One might claim that the worst possible outcome is, in fact, that you rollback, cannot understand the problem, reintroduce the “fault”, and it doesn’t show up. This is, I claim, still better than leaving the fault active. Customer impact is nil, you’ve introduced extra observability _if_ the issue does reoccur, and if it doesn’t – well, sure, it’d bug me to not learn from the incident, but the next outage will be along any minute now, there’ll be more to learn! There are always many unknown bugs in any sufficiently complex system – just because one of them has temporarily surfaced, doesn’t mean you need to deliberately cause customer impact in order to chase it down if it would never again rear its head. Focus on the issues that are actually causing problems.

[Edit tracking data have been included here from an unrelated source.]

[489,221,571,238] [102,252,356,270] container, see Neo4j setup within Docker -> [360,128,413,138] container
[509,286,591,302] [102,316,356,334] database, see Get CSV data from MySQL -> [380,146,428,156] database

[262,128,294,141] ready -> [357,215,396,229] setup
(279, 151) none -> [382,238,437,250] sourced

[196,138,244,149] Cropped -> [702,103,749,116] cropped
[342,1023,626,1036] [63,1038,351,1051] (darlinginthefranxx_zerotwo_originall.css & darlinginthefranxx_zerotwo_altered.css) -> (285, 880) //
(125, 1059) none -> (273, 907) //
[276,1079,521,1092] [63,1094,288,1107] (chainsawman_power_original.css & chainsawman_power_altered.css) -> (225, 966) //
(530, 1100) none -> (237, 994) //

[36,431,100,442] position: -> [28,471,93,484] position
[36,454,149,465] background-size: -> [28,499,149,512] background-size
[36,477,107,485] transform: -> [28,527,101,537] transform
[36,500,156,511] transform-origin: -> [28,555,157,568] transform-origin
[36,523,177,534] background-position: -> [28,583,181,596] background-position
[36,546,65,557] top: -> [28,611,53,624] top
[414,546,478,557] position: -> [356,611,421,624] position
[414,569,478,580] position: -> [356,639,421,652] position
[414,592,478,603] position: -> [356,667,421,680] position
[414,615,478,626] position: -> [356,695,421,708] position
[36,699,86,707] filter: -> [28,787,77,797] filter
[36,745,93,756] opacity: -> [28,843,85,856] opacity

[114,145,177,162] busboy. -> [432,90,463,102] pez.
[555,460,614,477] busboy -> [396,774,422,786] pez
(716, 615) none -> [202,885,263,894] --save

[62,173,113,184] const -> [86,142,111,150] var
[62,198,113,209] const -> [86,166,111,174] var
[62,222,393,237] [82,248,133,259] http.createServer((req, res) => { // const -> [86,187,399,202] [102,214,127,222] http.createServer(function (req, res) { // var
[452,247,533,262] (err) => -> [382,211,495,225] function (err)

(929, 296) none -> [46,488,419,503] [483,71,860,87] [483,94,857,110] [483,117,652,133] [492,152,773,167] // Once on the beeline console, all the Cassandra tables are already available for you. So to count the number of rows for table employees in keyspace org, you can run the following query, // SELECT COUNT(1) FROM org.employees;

That said, I love the rest of the post – incident leader as facilitator and distraction shield, ensuring that the problem is fully understood and fixed rather than simply patched over, learning (and spreading) lessons from outages, blame-free fixes to process. I assume there’s more to the original story that we’re not hearing which made the non-immediate rollback actually the correct choice – I’d love to know what it was!
“Don’t panic” – tell that the managers. They love running around like headless chickens in situations like these.
Nice blog. I have been responsible in a fair number of serious incidents in my company as the product owner of a dep/maintenance team. Sometimes you know in a minute what goes wrong. It may be a failed connection, an outage with a third party, a user issue, a disk capacity issue (yes, that happens to my dismay) and so on. In other cases the analysis may be very complex.
My priority nr 1 is always to keep the management informed on the steps you take and manage their expectations. If you think they can send the whole callcenter home they are not happy and you get a lot of attention. Informing them in an open way, including what you do not know is very helpful. You still can hope for compliments for the way the issue was managed.